Nikola Mašić, Portrait of a little girl, 1881.
Cultivating Creative Freedom
We should, at this point, once again recall the earlier mindset of the Romantics who, in the late 18th and early 19th centuries essentially opened numerous modern questions, not only in art but the general understanding of human thought. All ideological and stylistic-poetic characteristics that traditionally define Romanticism – cultivating creative freedom, questioning the nature and status of artistic creativity, the cult of genius, irrationalism, fantasy, emotionalism and the cult of “passion”, demonism, the concept of two worlds, romantic irony, interest in national (folk) forms of life and creativity, historicism, exoticism, syncretism, energeticism, magical understanding of nature – they all have something of the antinomic-uncontrollable nature of those framework categories.

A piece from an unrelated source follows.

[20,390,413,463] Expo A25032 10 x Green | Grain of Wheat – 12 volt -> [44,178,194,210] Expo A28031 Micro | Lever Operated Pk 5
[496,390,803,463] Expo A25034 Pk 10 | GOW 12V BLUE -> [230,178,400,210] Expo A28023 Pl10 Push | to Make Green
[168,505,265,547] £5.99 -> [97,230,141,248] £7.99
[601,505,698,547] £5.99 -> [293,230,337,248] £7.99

It seems that almost all moments of contemporary creativity have been enumerated here and that today there is nothing new that has not been the subject of Romanticism’s interest. An important moment in freeing artists from unnecessary rigid academic constraints is precisely the “cultivation of creative freedom” so Delacroix, for example, writes, if by romanticism one understands the free manifestation of my personal impressions, my aversion to models copied in schools, and my loathing for academic formula, I must confess that not only am I romantic, but I was so at the age of fifteen.